[INFOGRAPHIE] Et si nous regardions la France au travers des taux d’emploi ESS par département ? Les plus gros volumes d'emploi de l'ESS se trouvent dans les métropoles, mais les taux d'emploi sont plus élevés dans les territoires les plus exposés aux inégalités sociales.

Comprendre en quoi l'ESS dessine, aujourd'hui, l'activité des territoires passe d'abord par les chiffres de l'emploi. Environ un emploi sur dix relève de l'économie sociale et solidaire. Mais ce taux peut monter beaucoup plus haut. La Lozère, département très majoritairement rural, caracole en tête du classement national avec 26,5 % d'emplois issus de l'ESS. A contrario, les zones sous influence des grandes métropoles, comme l'Île-de-France, affichent des taux d'emploi ESS bien en-dessous de la moyenne nationale. Ce qui ne veut pas dire que l'emploi ESS y est faible en volume, au contraire. Mais il est largement surpassé par la concentration d'emplois hors ESS du fait de la polarisation d'activités industrielles ou de services.
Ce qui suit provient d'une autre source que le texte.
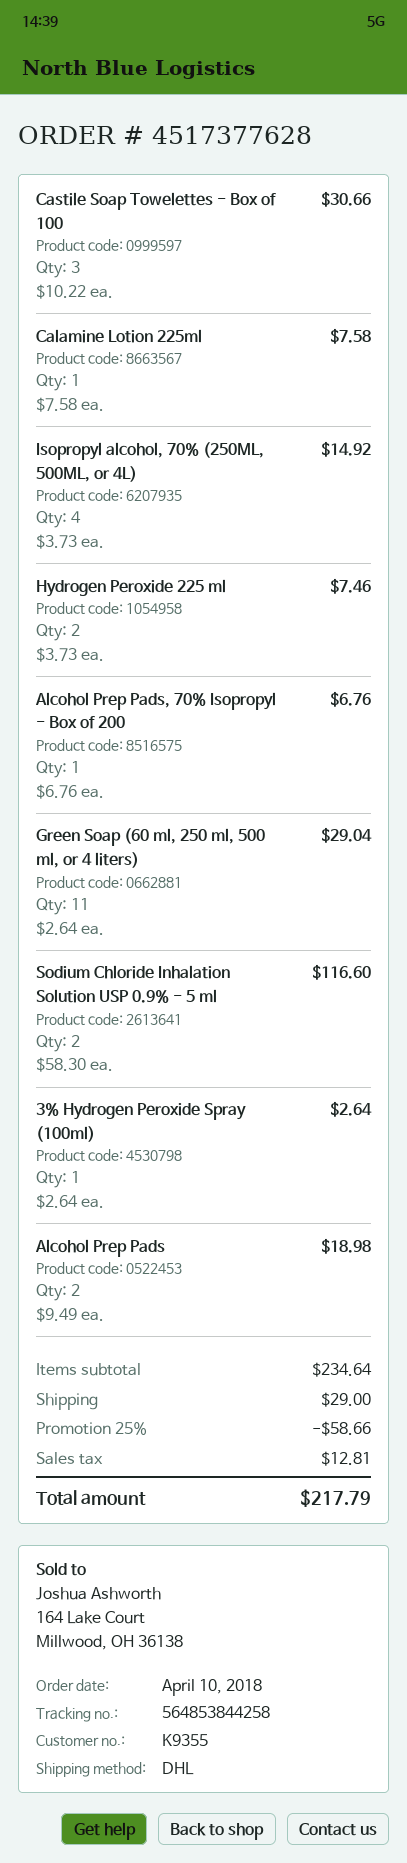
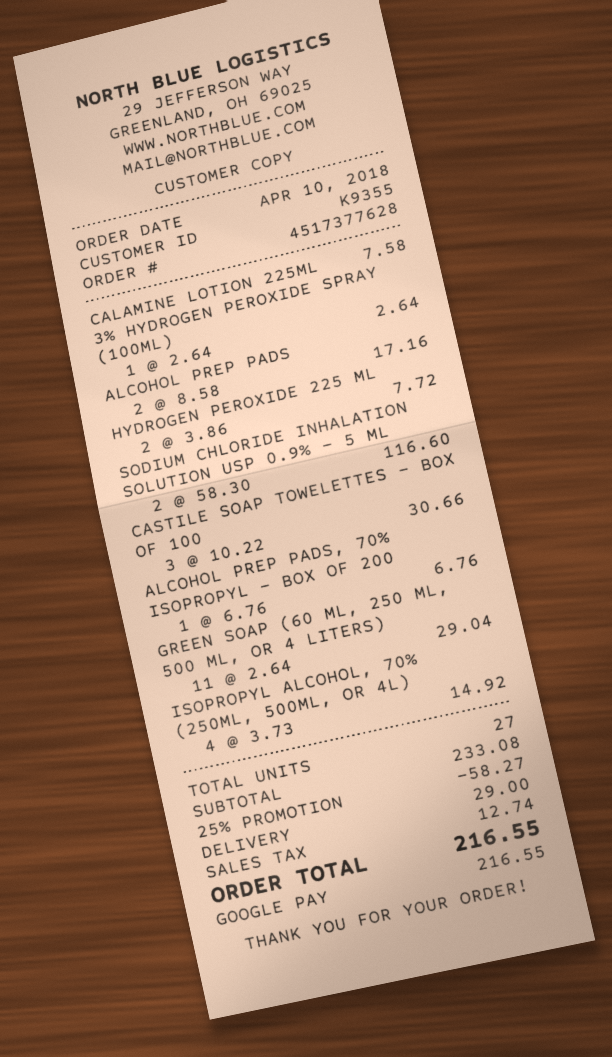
Hydrogen Peroxide 225 ml: 2 x 3.73 = 7.46 -> 2 x 3.86 = 7.72
Alcohol Prep Pads: 2 x 9.49 = 18.98 -> 2 x 8.58 = 17.16
subtotal: 234.64 -> 233.08
discount: 25% = 58.66 -> 25% = 58.27
tax: 12.81 -> 12.74
total: 217.79 -> 216.55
L'exemple le plus flagrant qui se situe au sud de la France métropolitaine, sur une bande qui court de la chaîne pyrénéenne jusqu'à la frontière italienne en remontant par le Massif Central, affiche globalement des taux d'emploi ESS supérieurs à la moyenne avec des taux qui dépassent les 15 % dans les sept départements ruraux, entre le Tarn et la Haute-Loire. Deux zones font exception : la Haute-Garonne dominée par la métropole Toulousaine et les départements du littoral méditerranéen, fortement urbanisés et attractifs économiquement où les taux d'emploi ESS n'atteignent pas les 10 %.

Une économie qui affronte les inégalités

Faut-il en conclure que l'ESS ne parvient à tirer son épingle du jeu que là où les entreprises de capitaux ne vont pas ou plus ? Non, répondent les auteurs de l'Atlas commenté de l'économie sociale et solidaire (éd. Juris Association, coordination Observatoire national de l'ESS) : " [notre] étude met en évidence que l'ESS s’inscrit dans une approche par les inégalités, plutôt qu'une simple approche par la pauvreté monétaire. Ainsi, plus il y a d'inégalités de revenus (rapport interdécile) sur le territoire observé, plus la part des établissements de l'ESS est importante".
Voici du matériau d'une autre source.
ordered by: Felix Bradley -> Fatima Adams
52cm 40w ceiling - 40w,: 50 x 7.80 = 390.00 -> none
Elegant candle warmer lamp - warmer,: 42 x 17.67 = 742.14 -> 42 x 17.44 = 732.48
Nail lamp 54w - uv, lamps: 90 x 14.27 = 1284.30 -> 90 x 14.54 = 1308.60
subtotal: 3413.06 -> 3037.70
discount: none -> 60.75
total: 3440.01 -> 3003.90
Autrement dit l'ESS, dans ses stratégies d'implantation répond d'abord à un objectif de justice sociale. La répartition des associations d'aide à domicile illustre particulièrement bien ce fait. Selon le même Atlas, l'aide à domicile en milieu rural est principalement portée par l'ESS (surtout associative) : "84 % des effectifs ruraux en relèvent contre seulement 68 % à l'échelle de la France entière".
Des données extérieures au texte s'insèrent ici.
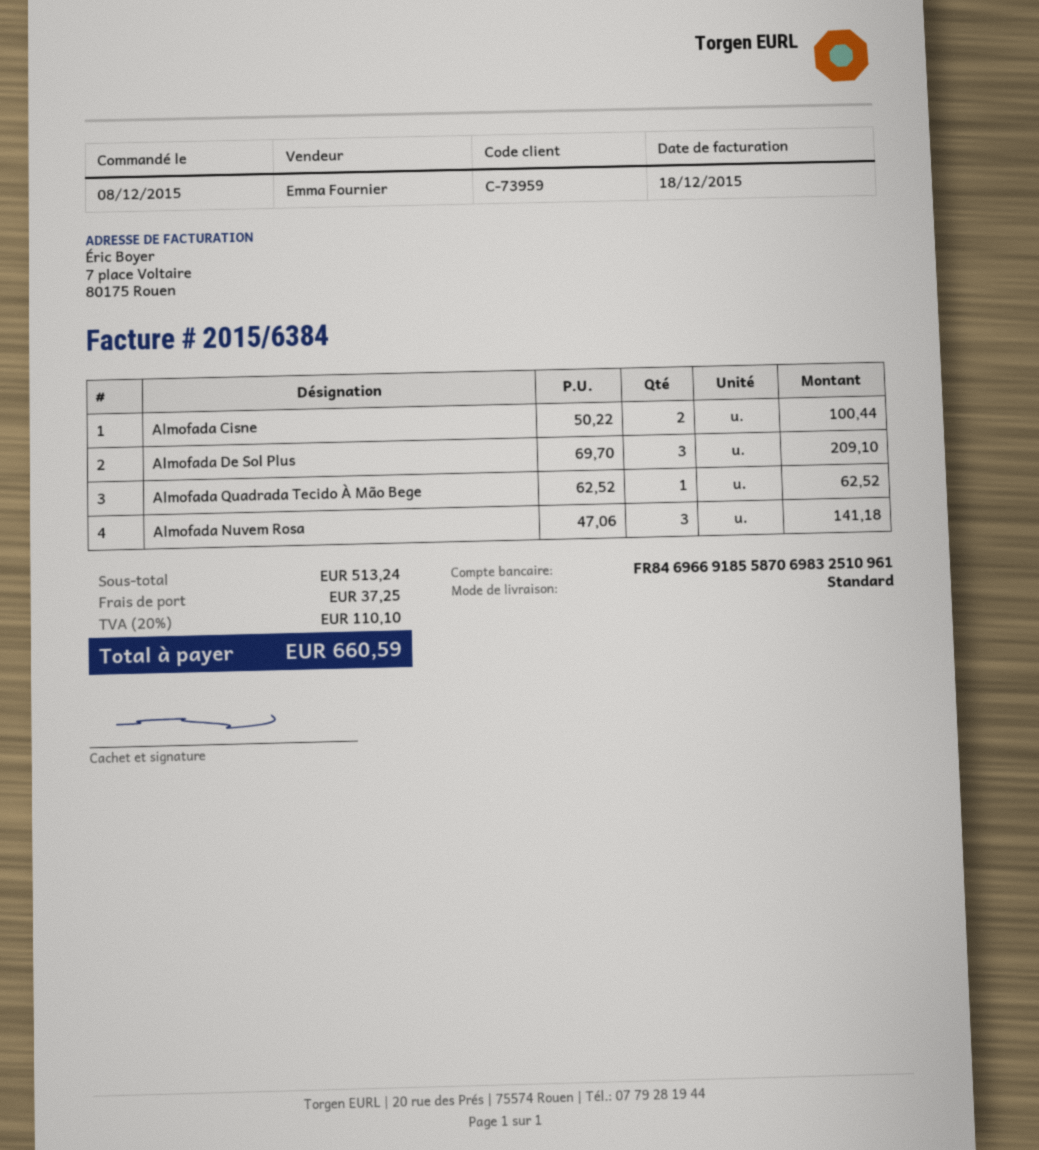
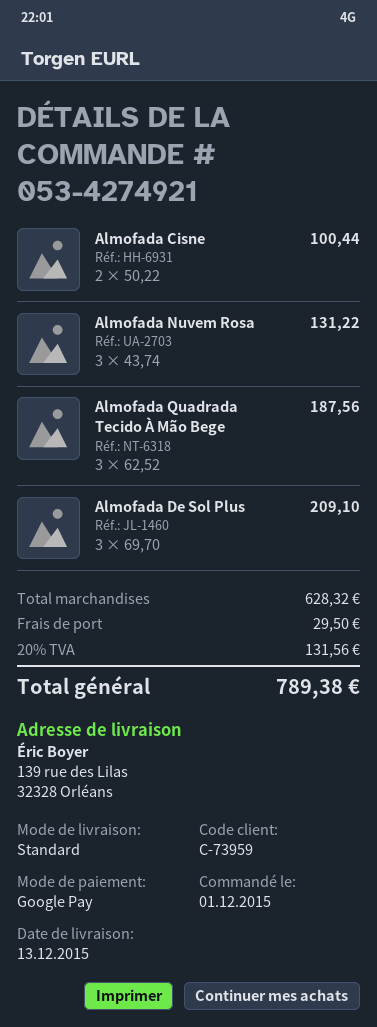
order date: 2015-12-08 -> 2015-12-01
Almofada Quadrada Tecido À Mão Bege: 1 x 62.52 = 62.52 -> 3 x 62.52 = 187.56
Almofada Nuvem Rosa: 3 x 47.06 = 141.18 -> 3 x 43.74 = 131.22
subtotal: 513.24 -> 628.32
shipping: 37.25 -> 29.50
tax: 20% = 110.10 -> 20% = 131.56
total: 660.59 -> 789.38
Economie présentielle, économie productive

Reste que le cœur de l'activité de l'ESS dans ces territoires relève d'une économie dite présentielle, c'est-à-dire directement liée à la seule présence d'une population : les services (sociaux et médico-sociaux pour l'ESS), l'enseignement (privé associatif), les commerces (coopératives de commerçants) et les loisirs (périscolaire, tourisme social).

Les activités de production (hormis l'agriculture) ne génèrent que peu d'emploi dans l'ESS dans ces zones alors même que la désindustrialisation a appauvri ces territoires. Le défi de l'ESS est de parvenir à influer sur un développement d'activités endogènes. Cela passe, non pas par la multiplication des implantations de nouvelles activités, mais par la capacité des acteurs de l'ESS à créer de nouveaux récits de développement territorial en mobilisant l'ensemble des acteurs économiques, citoyens et les pouvoirs publics, autour de leurs valeurs de coopération au service de l'intérêt général (voir notre décryptage).